- Genre: Children's game show
- Presented by: Bindi Irwin
- Country of origin: Australia
- Original language: English
- No. of seasons: 2
- No. of episodes: 31

Production
- Executive producers: Donna Andrews; Justine Flynn; Bob Higgins; Sander Schwartz; Bill Davison; Geoff Cooper;
- Production locations: Australia Zoo, Queensland
- Running time: 25 minutes
- Production companies: Sticky Pictures; FremantleMedia Australia;

Original release
- Network: ABC3
- Release: 7 July 2012 – 29 October 2015

= Bindi's Bootcamp =

Bindi's Bootcamp is an Australian children's game show television series aired on ABC3 on 7 July 2012 until 29 October 2015. It was hosted by Bindi Irwin, the daughter of Steve Irwin.

Set at Bindi Irwin's home, Australia Zoo, each episode sees three teams of two bootcampers have their knowledge, inner strength and stamina tested as they compete in wildlife-based challenges with the aim of making it into the Grand Final and being named 'Bindi's Wildlife Warriors'.

Challenges are grouped into several categories such as Gross Island, Dangerous Dash and Zoom Through The Zoo. Some challenges, such as "Whose Poo Is Who", were designed by Bindi's brother Robert.

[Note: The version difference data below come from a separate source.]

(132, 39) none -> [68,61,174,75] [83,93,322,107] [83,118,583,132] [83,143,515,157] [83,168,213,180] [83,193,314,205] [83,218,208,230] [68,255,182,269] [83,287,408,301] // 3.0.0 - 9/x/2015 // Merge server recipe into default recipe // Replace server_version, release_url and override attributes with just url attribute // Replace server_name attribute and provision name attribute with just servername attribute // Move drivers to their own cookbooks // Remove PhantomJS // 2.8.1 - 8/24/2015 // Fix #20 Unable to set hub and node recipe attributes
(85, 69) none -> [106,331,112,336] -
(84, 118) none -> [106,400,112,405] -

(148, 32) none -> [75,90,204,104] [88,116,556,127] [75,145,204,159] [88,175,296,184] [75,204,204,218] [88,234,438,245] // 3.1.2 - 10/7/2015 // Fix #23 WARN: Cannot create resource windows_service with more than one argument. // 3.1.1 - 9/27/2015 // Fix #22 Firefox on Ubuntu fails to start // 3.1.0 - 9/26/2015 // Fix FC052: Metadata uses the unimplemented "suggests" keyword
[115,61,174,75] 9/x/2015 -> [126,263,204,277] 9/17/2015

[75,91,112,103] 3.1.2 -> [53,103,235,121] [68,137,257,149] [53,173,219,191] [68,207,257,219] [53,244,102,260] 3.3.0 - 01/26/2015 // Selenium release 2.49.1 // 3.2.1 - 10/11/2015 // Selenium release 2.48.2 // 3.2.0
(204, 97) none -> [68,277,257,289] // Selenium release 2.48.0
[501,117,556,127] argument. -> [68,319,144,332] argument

In 2012, Bindi and Robert opened the Bootcamp Playground from the show as an attraction in Australia Zoo, including several challenges seen on the show.

==Production==
The show was announced by British production & distribution company FremantleMedia under its production & distribution division FremantleMedia Enterprises via its kids & family division in October 2010, when FremantleMedia Enterprises announced its kids & family production state & partnered with Australian animation & live-action studio Sticky Pictures (formerly an animation company before merging with live-action outfit Buster Dandy Productions in January of that year) to produce an Australian unscripted television series starring Bindi Irwin the daughter of the late Steve Irwin with FremantleMedia's Australian division FremantleMedia Australia producing alongside Sticky Pictures with FremantleMedia Enterprises' president of kids & family division Sander Schwartz and vice president of kids & family Bob Higgins executive producing alongside Sticky Pictures' founder Donna Andrews and head of live-action & former Buster Dandy Productions' co-founder Justine Flynn.

One year later in late-November 2011, Australian broadcaster Australian Broadcasting Corporation had ordered the wildlife television series now entitled Bindi's Bootcamp starring Bindi Irwin the daughter of the late Steve to broadcast on its children's channel ABC3.